* Exercise description *
Which lines of the listing below contain the word "block"? Copy each of them.

* Extracted material *
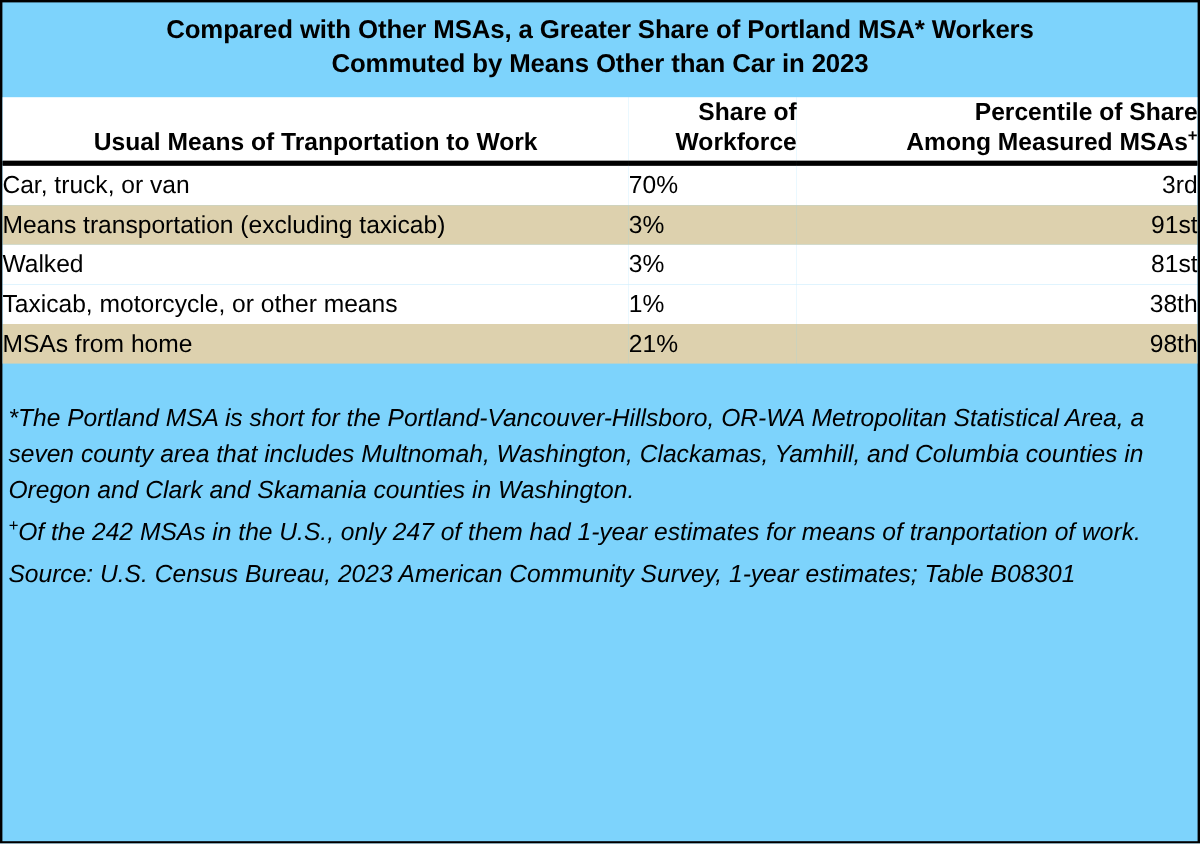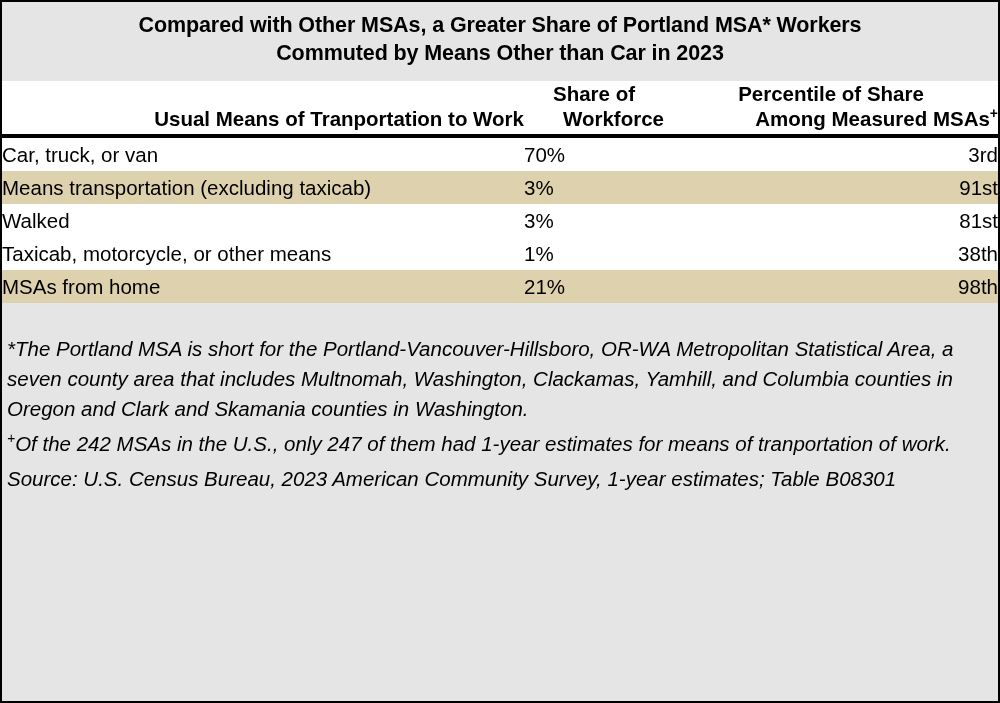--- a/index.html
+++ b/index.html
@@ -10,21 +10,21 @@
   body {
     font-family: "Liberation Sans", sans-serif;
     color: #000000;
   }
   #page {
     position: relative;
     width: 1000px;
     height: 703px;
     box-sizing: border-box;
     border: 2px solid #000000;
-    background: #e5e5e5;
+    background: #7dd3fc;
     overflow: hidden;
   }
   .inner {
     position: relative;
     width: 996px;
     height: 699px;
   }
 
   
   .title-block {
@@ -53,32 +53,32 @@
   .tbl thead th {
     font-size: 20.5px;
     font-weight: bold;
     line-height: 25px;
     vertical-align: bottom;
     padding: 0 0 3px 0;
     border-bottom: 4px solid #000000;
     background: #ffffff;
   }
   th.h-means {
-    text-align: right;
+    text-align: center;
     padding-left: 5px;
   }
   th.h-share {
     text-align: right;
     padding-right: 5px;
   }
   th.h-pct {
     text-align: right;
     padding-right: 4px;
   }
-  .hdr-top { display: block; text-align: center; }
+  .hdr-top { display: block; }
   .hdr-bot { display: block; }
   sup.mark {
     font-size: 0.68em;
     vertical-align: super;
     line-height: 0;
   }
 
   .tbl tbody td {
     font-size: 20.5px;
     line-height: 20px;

* Response to the task *
   .title-block {
-  .hdr-top { display: block; text-align: center; }
+  .hdr-top { display: block; }
   .hdr-bot { display: block; }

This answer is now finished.